In this section, we show the results of the proposed active learning algorithm on two image classification tasks using CIFAR-10 [10], and CelebA [11] datasets, and two regression tasks using MPII [12] and ShanghaiTech Part_B [13] datasets.

For all experiments, we choose the bidirectional GRU sorter to rank the losses¹¹1https://github.com/technicolor-research/sodeep. We train the GRU sorter with synthetic data according to the code of [40]. The synthetic training data consists of vectors of randomly generated scalars, associated with their ground-truth rank vectors. We train the sorter for 400 epochs, using a sequence length of 64, for the case of image classification task. For regression task, we use a sequence length of 32 for the MPII dataset and a sequence length of 4 for ShanghaiTech Part_B dataset. Afterwards, we fix its parameters and use it to convert the predicted losses into a ranking list.

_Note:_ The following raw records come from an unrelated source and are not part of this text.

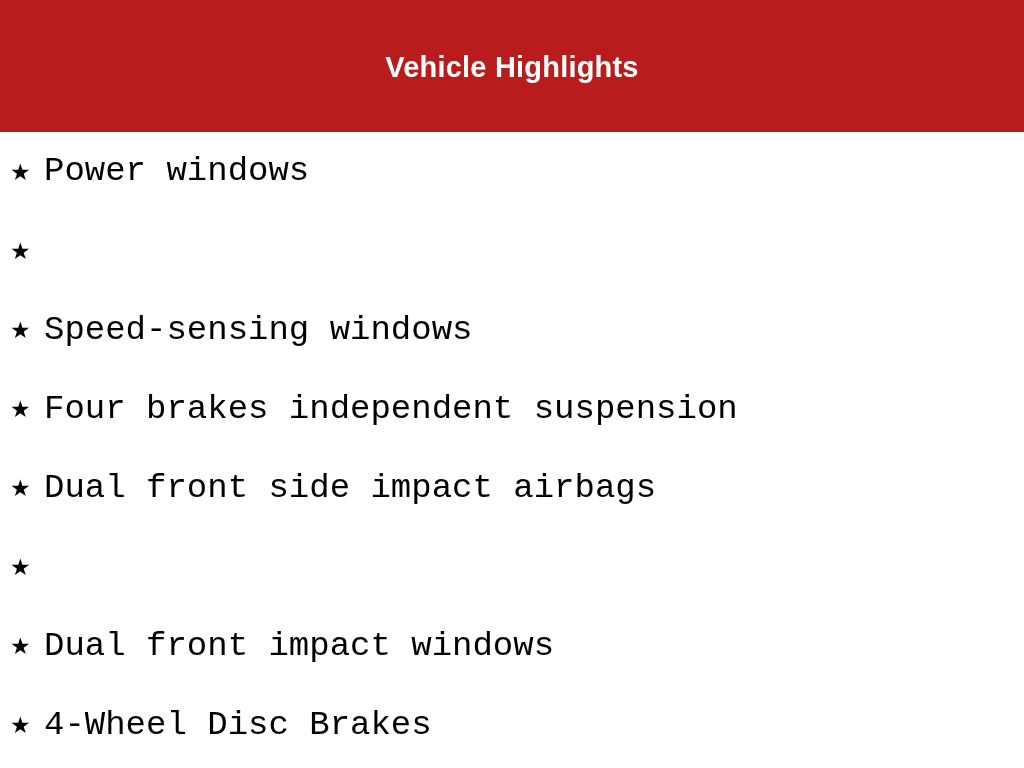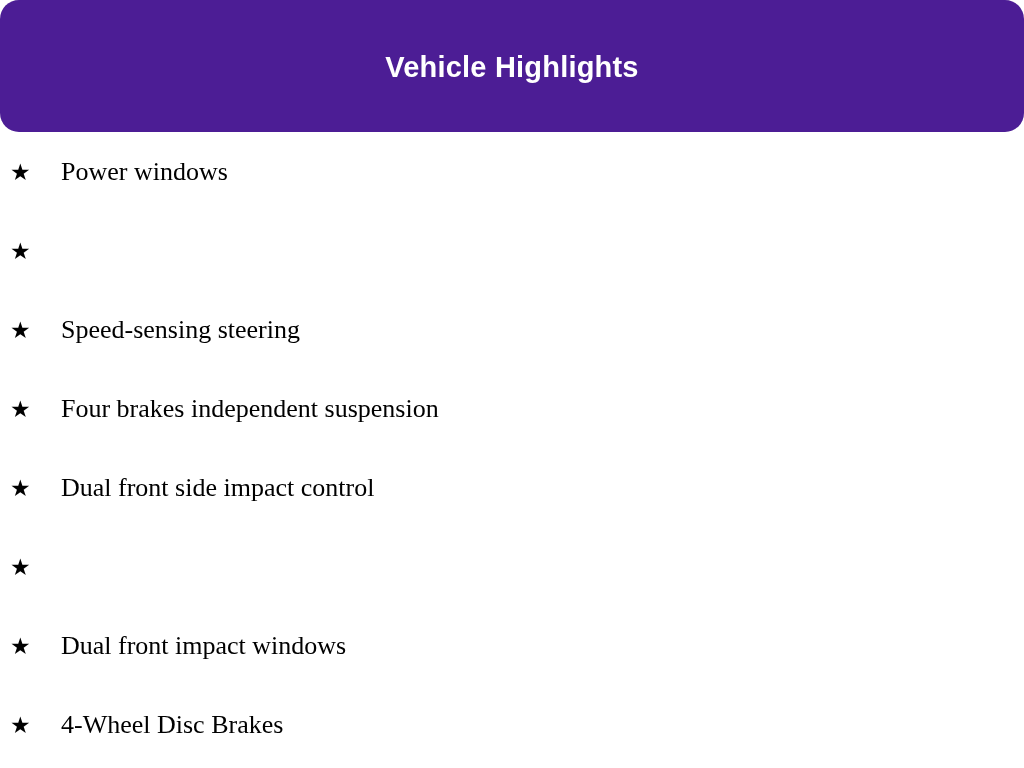--- a/index.html
+++ b/index.html
@@ -19,26 +19,25 @@
     width: 1024px;
     height: 768px;
     background: #ffffff;
   }
   .header-band {
     position: absolute;
     top: 0;
     left: 0;
     width: 1024px;
     height: 132px;
-    background: #4c1d95;
+    background: #b91c1c;
     display: flex;
     align-items: center;
     justify-content: center;
     box-sizing: border-box;
-    border-radius: 19px;
   }
   .header-title {
     color: #ffffff;
     font-family: "Liberation Sans", sans-serif;
     font-size: 29px;
     font-weight: bold;
     letter-spacing: 0.2px;
     line-height: 1;
     margin: 0;
     padding-top: 2px;
@@ -68,24 +67,24 @@
     display: inline-block;
     width: 17px;
     color: #000000;
     font-size: 23px;
     line-height: 1;
     text-align: left;
     flex: 0 0 auto;
   }
   .highlight-label {
     display: inline-block;
-    margin-left: 34px;
+    margin-left: 17px;
     color: #000000;
-    font-family: Liberation Serif, serif;
-    font-size: 26px;
+    font-family: Liberation Mono, monospace;
+    font-size: 34px;
     font-weight: normal;
     line-height: 1.1;
     white-space: nowrap;
   }
 </style>
 </head>
 <body>
 
 <div class="page">
 
@@ -99,31 +98,31 @@
       <span class="star-icon">★</span>
       <span class="highlight-label">Power windows</span>
     </li>
 
     <li class="highlight-item">
       <span class="star-icon">★</span>
     </li>
 
     <li class="highlight-item">
       <span class="star-icon">★</span>
-      <span class="highlight-label">Speed-sensing steering</span>
+      <span class="highlight-label">Speed-sensing windows</span>
     </li>
 
     <li class="highlight-item">
       <span class="star-icon">★</span>
       <span class="highlight-label">Four brakes independent suspension</span>
     </li>
 
     <li class="highlight-item">
       <span class="star-icon">★</span>
-      <span class="highlight-label">Dual front side impact control</span>
+      <span class="highlight-label">Dual front side impact airbags</span>
     </li>
 
     <li class="highlight-item">
       <span class="star-icon">★</span>
     </li>
 
     <li class="highlight-item">
       <span class="star-icon">★</span>
       <span class="highlight-label">Dual front impact windows</span>
     </li>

We implement our algorithm and comparing methods in PyTorch [43].

IV-A Experiment on CIFAR-10

Implementation details. We use the 18-layer residual network (ResNet-18) [42] as the target model for image classification. The batch size is 64. CIFAR-10 dataset contains 50000 training images and 10000 test images. Active learning algorithms begin from an initial labeled set and continue to be trained for several cycles. At each cycle the query strategy selects some unlabeled instances to be labeled by the oracle and add them to the labeled set. Afterwards, the target model is trained again.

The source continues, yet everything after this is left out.